The Land Trust will manage the property as part of its Mount Rainier Gateway Reserve, which now totals some 2,500 acres of high-priority, permanently protected wildlife habitat between the national park and Elbe Hills State Forest, near Ashford.

Jump-Starting Habitat Restoration

Engineered logjams, or ELJs, are a technique for jump-starting habitat restoration in salmon-producing rivers where the natural supply of timber has been depleted: Logs are piled up to change the river’s hydraulics, which immediately increases the complexity of pools and riffles and provides sheltered alcoves for juvenile fish until replanted forests mature and take over.

Since 2004, over a hundred ELJs have been completed on the Mashel River, the largest tributary to the Nisqually River and host to all five species of native Nisqually salmonids, including threatened Chinook salmon and steelhead trout. That work continued this summer, with the first of two intensive habitat restoration seasons at the confluence of the Mashel and the Little Mashel, near Eatonville.

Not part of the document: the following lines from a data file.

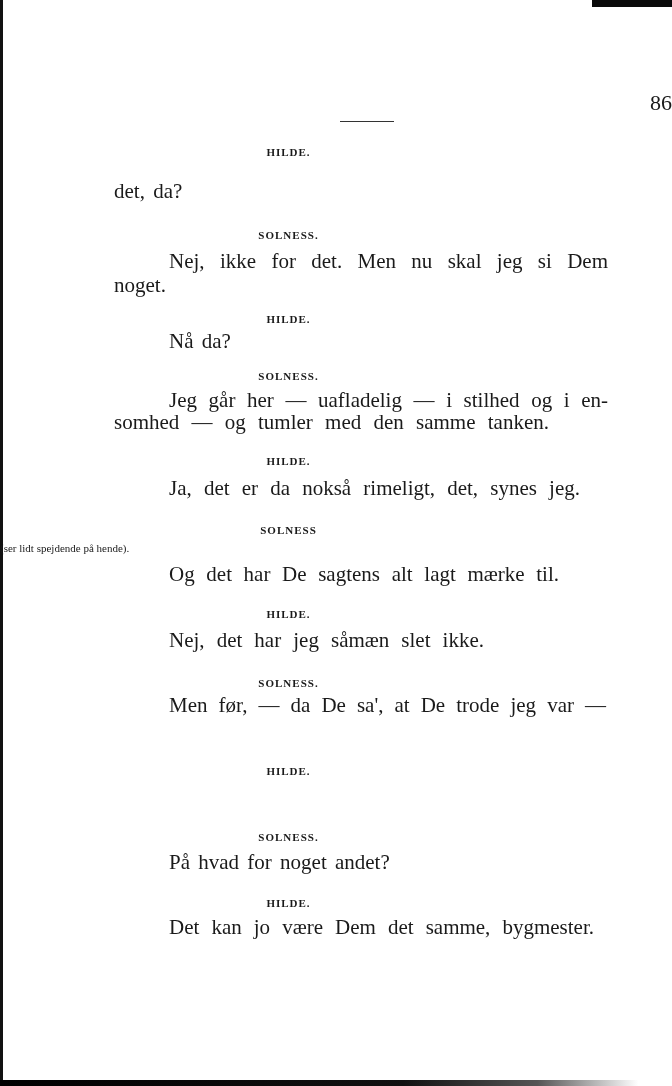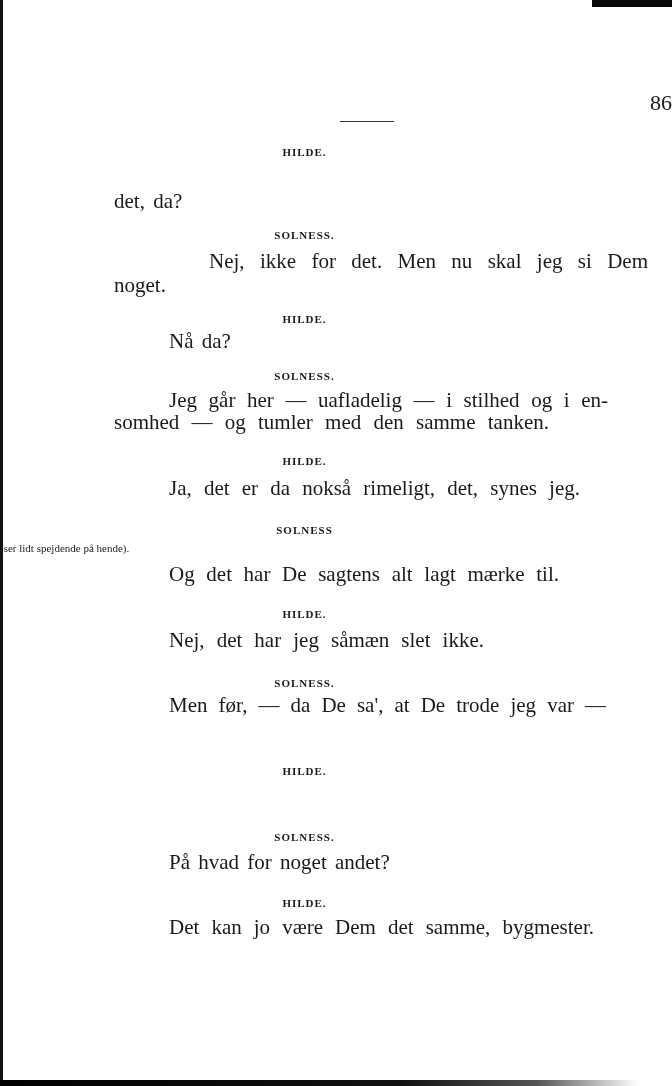--- a/index.html
+++ b/index.html
@@ -57,7 +57,7 @@
     }
     .speaker {
       position: absolute;
-      left: 16px; width: 577px;
+      left: 0; width: 577px;
       text-align: center;
       font-family: "Liberation Serif", serif;
       font-size: 11px;

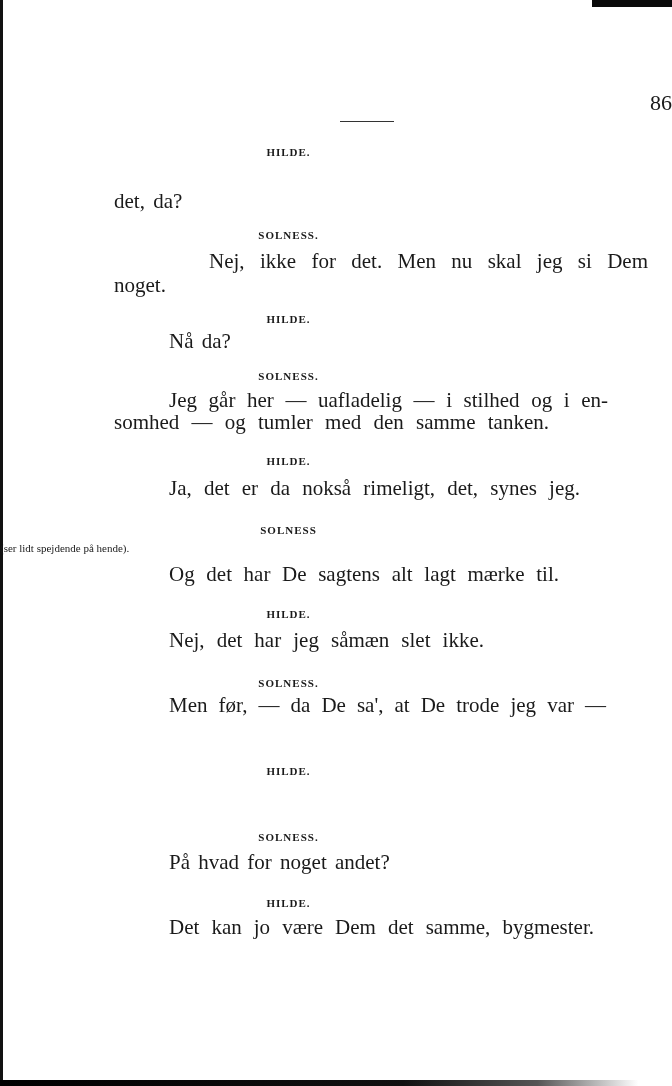--- a/index.html
+++ b/index.html
@@ -94,7 +94,7 @@
   <div class="page-rule"></div>
 
   <div class="speaker" style="top:146px;">HILDE.</div>
-  <div class="line cont" style="top:189px;">det, da?</div>
+  <div class="line cont" style="top:179px;">det, da?</div>
 
   <div class="speaker" style="top:229px;">SOLNESS.</div>
   <div class="line first" style="top:249px; width:439px; text-align:justify; text-align-last:justify;margin-left:40px;">Nej, ikke for det. Men nu skal jeg si Dem</div>

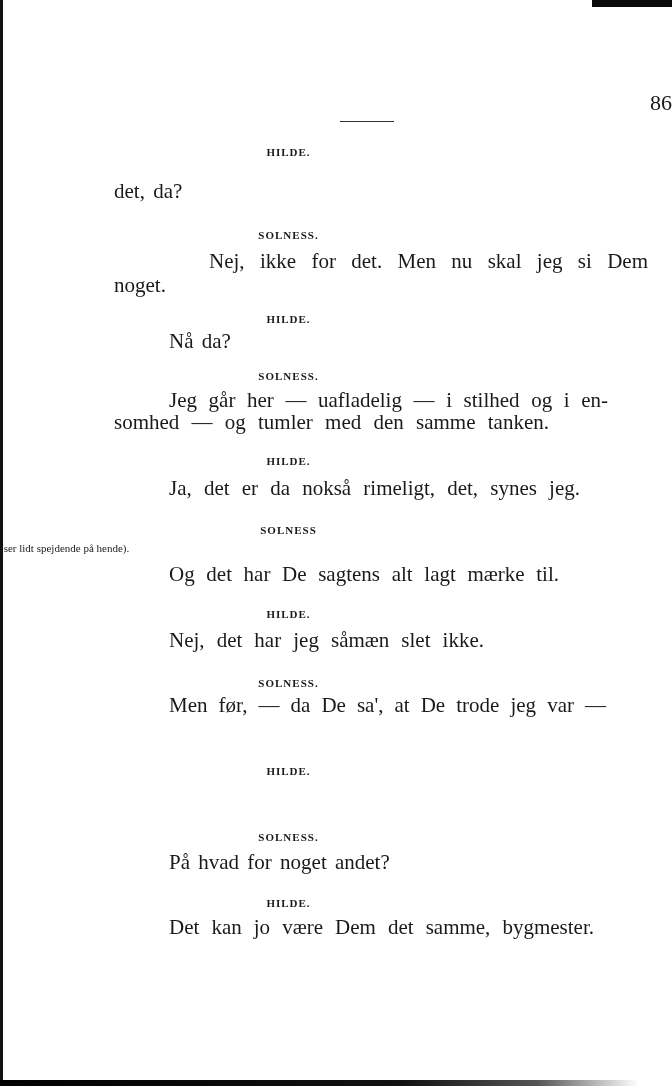--- a/index.html
+++ b/index.html
@@ -97,7 +97,7 @@
   <div class="line cont" style="top:179px;">det, da?</div>
 
   <div class="speaker" style="top:229px;">SOLNESS.</div>
-  <div class="line first" style="top:249px; width:439px; text-align:justify; text-align-last:justify;margin-left:40px;">Nej, ikke for det. Men nu skal jeg si Dem</div>
+  <div class="line first" style="top:249px; width:439px; text-align:justify; text-align-last:justify;">Nej, ikke for det. Men nu skal jeg si Dem</div>
   <div class="line cont" style="top:273px;text-align:center;">noget.</div>
 
   <div class="speaker" style="top:313px;">HILDE.</div>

All told, this project will install nine more ELJs on properties owned by the Land Trust and the Town of Eatonville. Four were completed this summer. With the early start to the fall rains, river flows have increased and returning Chinook have already been spotted nearby.

Project Manager Brian Coombs of the South Puget Sound Salmon Enhancement Group has been coordinating a team that includes Herrera Environmental engineers; an RV Associates construction crew; the Nisqually Indian Tribe, which is the Nisqually Watershed’s lead entity for salmon recovery; and the Land Trust, Eatonville, and local, state, and federal agencies.

The project will also enhance two existing side-channels to provide year-round habitat. Once construction is complete, the shoreline will be planted with native trees and shrubs.

Funding for this project is being provided by the Washington Recreation and Conservation Office’s Salmon Recovery Funding Board and the National Oceanic and Atmospheric Administration’s Pacific Coastal Salmon Recovery Fund, via the Nisqually Indian Tribe and the Northwest Indian Fisheries Commission.